**Task description**
Using the material that follows, output exactly the lines from the one containing "[40,147,89,160] read() ->" through the one containing "[211,273,256,286] writer ->", with both ends kept.

**Material for the task**
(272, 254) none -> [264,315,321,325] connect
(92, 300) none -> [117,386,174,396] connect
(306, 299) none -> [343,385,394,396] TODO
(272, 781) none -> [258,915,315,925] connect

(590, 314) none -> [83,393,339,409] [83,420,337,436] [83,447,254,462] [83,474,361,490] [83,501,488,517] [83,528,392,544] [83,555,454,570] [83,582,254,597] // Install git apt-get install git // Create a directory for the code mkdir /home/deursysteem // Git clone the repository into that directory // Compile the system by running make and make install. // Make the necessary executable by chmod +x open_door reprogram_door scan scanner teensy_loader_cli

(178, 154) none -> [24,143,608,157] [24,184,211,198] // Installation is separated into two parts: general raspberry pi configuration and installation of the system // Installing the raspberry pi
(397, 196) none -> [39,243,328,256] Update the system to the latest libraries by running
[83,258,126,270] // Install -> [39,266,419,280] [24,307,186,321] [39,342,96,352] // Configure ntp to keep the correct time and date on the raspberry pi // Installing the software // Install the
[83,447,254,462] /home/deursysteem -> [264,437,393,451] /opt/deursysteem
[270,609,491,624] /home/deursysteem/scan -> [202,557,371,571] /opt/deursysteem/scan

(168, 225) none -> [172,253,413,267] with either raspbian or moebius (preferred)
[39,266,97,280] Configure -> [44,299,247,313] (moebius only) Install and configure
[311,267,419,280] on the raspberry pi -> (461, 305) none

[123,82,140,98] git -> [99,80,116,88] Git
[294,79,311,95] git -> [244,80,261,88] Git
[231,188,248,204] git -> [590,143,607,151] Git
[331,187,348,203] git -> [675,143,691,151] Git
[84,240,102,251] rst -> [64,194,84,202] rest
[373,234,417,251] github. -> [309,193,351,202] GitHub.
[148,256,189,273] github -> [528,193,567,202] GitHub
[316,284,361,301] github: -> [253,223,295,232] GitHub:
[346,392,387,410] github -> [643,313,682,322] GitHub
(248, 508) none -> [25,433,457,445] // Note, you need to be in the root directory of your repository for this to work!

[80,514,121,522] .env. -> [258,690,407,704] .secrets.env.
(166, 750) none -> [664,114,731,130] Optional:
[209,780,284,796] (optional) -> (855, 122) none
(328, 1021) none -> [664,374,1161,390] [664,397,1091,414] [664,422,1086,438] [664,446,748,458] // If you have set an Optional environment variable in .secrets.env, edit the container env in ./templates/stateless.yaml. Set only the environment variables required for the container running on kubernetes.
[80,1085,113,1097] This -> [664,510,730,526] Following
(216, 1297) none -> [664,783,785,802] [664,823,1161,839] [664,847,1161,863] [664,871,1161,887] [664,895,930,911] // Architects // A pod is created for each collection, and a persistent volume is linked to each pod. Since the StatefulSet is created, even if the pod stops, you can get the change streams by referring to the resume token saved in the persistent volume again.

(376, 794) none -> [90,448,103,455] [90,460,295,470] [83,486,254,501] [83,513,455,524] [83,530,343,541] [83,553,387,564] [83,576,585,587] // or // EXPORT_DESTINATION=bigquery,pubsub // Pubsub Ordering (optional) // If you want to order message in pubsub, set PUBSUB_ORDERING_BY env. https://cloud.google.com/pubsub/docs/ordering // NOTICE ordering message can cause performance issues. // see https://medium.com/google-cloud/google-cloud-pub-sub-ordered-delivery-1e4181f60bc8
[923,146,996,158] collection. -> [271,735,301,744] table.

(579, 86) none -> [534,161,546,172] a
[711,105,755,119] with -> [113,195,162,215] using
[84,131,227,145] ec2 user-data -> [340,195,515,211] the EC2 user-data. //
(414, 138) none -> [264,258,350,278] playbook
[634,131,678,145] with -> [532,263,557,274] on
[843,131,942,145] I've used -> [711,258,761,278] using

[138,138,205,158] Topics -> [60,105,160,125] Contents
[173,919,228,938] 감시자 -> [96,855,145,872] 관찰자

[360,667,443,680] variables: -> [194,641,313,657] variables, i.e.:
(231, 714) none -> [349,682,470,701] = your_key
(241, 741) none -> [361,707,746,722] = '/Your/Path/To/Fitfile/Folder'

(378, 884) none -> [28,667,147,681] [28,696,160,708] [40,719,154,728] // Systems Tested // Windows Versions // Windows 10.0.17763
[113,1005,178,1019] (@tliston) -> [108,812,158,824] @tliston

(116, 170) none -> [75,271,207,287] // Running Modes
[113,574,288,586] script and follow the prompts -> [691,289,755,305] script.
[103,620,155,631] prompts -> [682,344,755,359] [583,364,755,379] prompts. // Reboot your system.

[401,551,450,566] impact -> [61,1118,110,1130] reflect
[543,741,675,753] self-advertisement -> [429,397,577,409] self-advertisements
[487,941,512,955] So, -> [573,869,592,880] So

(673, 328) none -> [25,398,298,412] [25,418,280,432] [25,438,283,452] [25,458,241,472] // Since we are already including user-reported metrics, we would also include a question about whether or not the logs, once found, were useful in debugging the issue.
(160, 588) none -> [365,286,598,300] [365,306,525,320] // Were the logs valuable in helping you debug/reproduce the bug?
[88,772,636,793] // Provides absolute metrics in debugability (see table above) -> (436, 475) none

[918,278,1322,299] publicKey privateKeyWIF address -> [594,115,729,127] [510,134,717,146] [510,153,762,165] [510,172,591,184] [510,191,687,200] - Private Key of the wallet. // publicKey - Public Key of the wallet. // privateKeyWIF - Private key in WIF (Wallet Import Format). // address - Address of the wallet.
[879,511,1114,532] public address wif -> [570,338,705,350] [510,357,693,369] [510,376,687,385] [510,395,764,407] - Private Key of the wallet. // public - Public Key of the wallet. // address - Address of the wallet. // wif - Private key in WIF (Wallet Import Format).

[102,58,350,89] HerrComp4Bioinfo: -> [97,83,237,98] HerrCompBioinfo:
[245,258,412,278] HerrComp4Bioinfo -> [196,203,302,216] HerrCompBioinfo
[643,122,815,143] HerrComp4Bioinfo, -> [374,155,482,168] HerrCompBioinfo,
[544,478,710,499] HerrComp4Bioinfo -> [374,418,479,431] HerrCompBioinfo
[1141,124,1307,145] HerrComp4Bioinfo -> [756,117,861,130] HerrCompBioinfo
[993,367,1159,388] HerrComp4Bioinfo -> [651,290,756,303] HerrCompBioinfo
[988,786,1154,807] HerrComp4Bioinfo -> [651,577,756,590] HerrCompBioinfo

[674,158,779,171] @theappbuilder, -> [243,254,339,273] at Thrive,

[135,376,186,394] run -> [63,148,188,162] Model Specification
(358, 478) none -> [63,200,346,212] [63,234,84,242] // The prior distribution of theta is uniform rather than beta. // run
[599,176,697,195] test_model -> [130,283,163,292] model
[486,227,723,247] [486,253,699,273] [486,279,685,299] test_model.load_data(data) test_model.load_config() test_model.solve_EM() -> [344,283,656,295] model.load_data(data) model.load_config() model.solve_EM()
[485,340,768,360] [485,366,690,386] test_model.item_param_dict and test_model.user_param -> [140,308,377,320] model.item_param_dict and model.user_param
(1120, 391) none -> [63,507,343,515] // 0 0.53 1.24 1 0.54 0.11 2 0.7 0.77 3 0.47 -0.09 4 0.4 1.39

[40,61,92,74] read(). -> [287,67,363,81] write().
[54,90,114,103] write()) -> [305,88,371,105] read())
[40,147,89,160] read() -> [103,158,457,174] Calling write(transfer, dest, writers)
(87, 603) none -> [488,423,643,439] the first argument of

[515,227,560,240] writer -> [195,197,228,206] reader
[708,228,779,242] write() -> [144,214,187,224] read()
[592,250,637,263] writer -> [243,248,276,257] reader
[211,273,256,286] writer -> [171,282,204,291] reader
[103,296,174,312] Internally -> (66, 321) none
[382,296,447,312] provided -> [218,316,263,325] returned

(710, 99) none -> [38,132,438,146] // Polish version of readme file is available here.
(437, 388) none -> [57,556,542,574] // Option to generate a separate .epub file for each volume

**Reply**
[40,147,89,160] read() -> [103,158,457,174] Calling write(transfer, dest, writers)
(87, 603) none -> [488,423,643,439] the first argument of

[515,227,560,240] writer -> [195,197,228,206] reader
[708,228,779,242] write() -> [144,214,187,224] read()
[592,250,637,263] writer -> [243,248,276,257] reader
[211,273,256,286] writer -> [171,282,204,291] reader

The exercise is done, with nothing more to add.